PROBLEM REQUIREMENTS: When you copy the listing, reproduce each line as it appears and omit every image.
*** MATERIAL FOR THE TASK ***
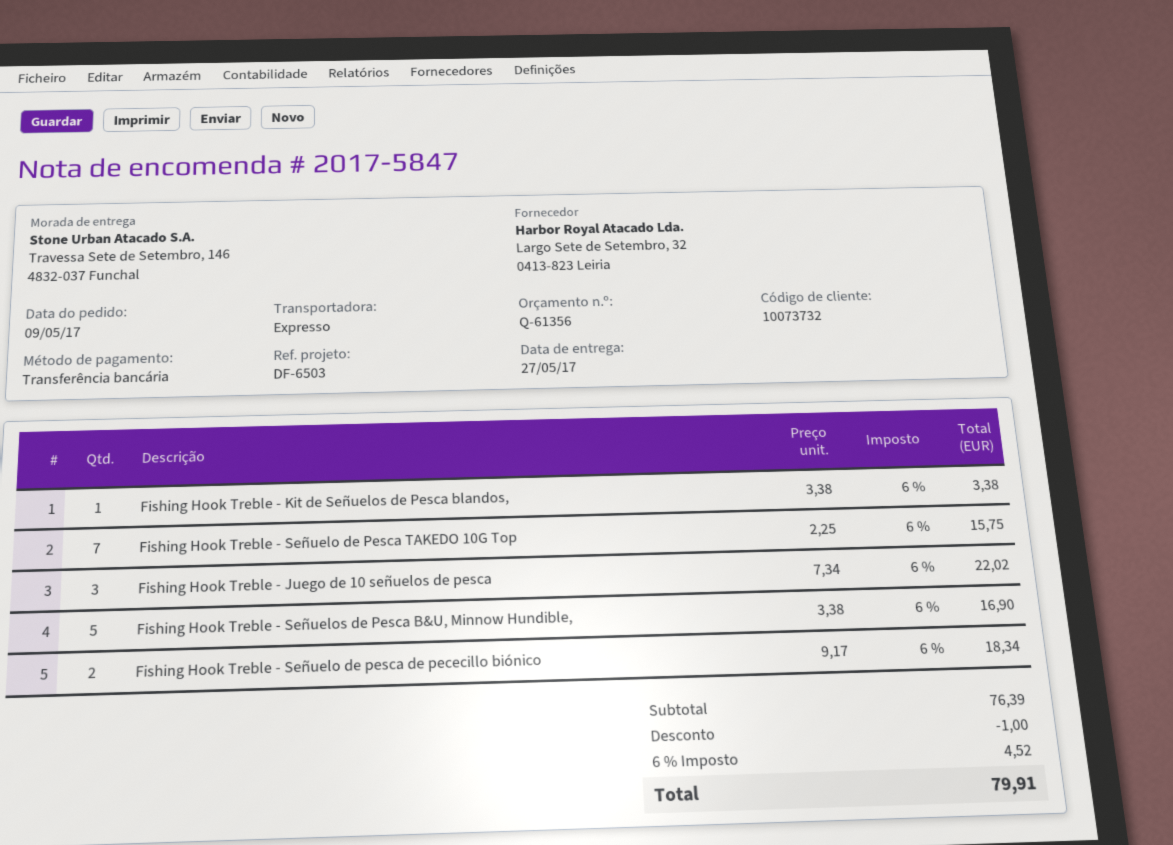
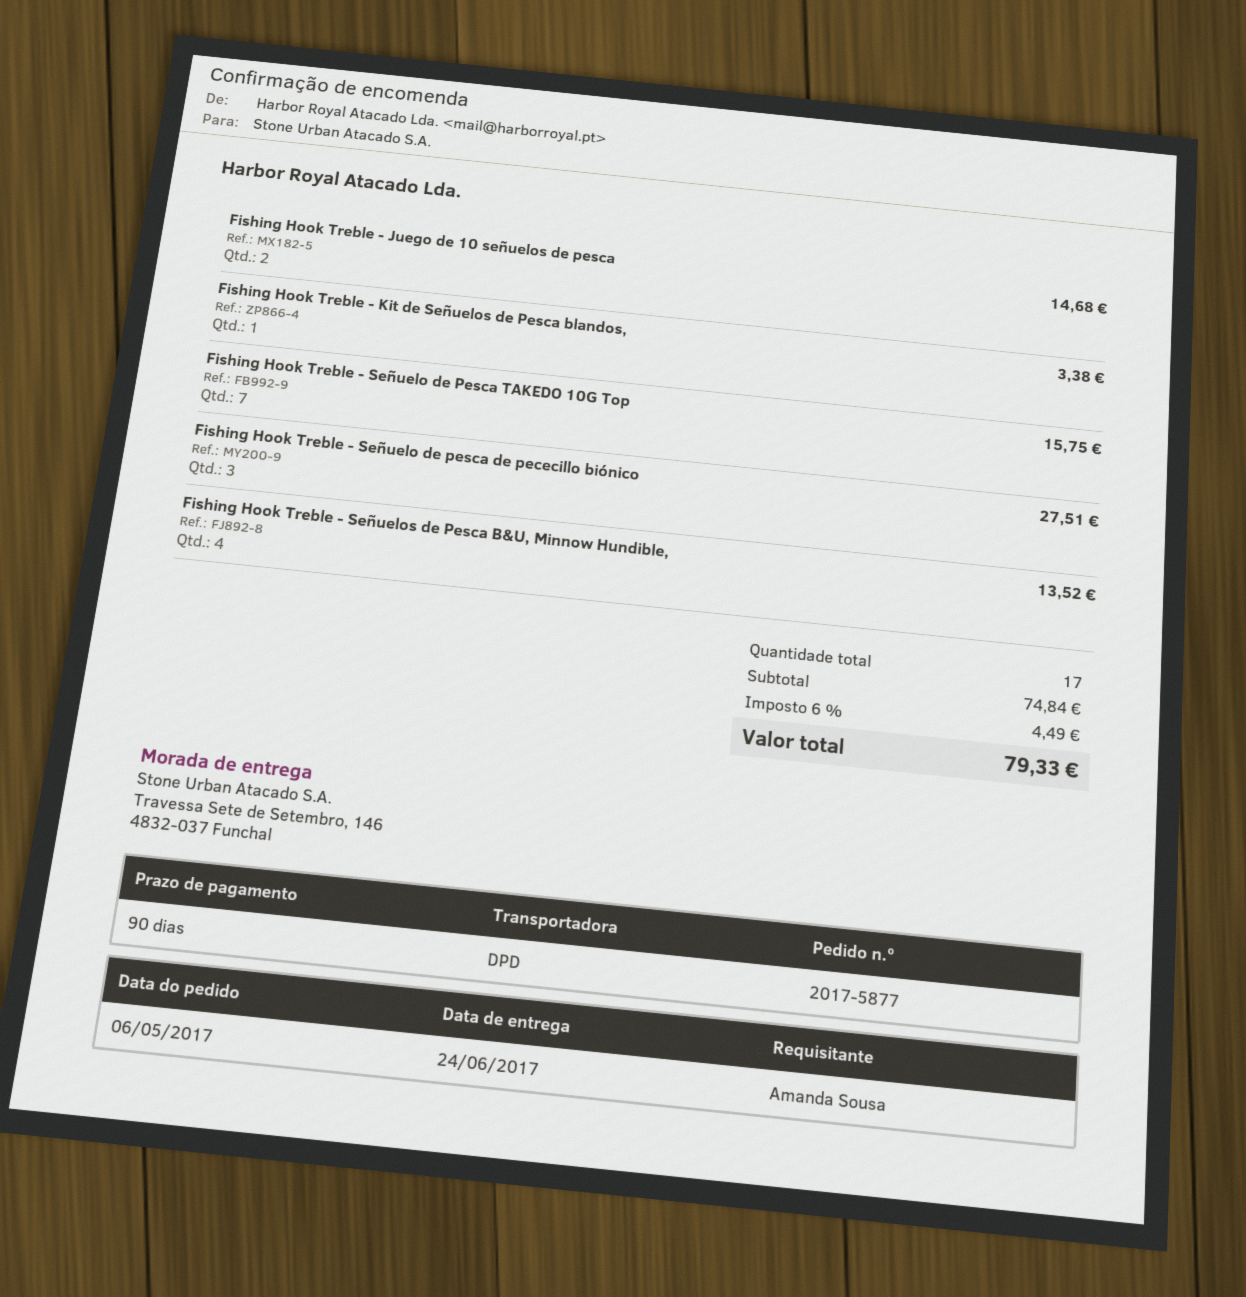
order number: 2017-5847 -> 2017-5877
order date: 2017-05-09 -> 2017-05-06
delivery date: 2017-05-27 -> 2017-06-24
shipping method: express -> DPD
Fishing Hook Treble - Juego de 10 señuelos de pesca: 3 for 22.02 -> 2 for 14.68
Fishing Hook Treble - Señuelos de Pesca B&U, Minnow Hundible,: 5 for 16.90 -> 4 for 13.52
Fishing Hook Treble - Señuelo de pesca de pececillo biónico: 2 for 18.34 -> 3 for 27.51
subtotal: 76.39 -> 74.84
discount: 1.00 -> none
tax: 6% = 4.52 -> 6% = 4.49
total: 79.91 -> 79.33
***
ANSWER SECTION:
order number: 2017-5847 -> 2017-5877
order date: 2017-05-09 -> 2017-05-06
delivery date: 2017-05-27 -> 2017-06-24
shipping method: express -> DPD
Fishing Hook Treble - Juego de 10 señuelos de pesca: 3 for 22.02 -> 2 for 14.68
Fishing Hook Treble - Señuelos de Pesca B&U, Minnow Hundible,: 5 for 16.90 -> 4 for 13.52
Fishing Hook Treble - Señuelo de pesca de pececillo biónico: 2 for 18.34 -> 3 for 27.51
subtotal: 76.39 -> 74.84
discount: 1.00 -> none
tax: 6% = 4.52 -> 6% = 4.49
total: 79.91 -> 79.33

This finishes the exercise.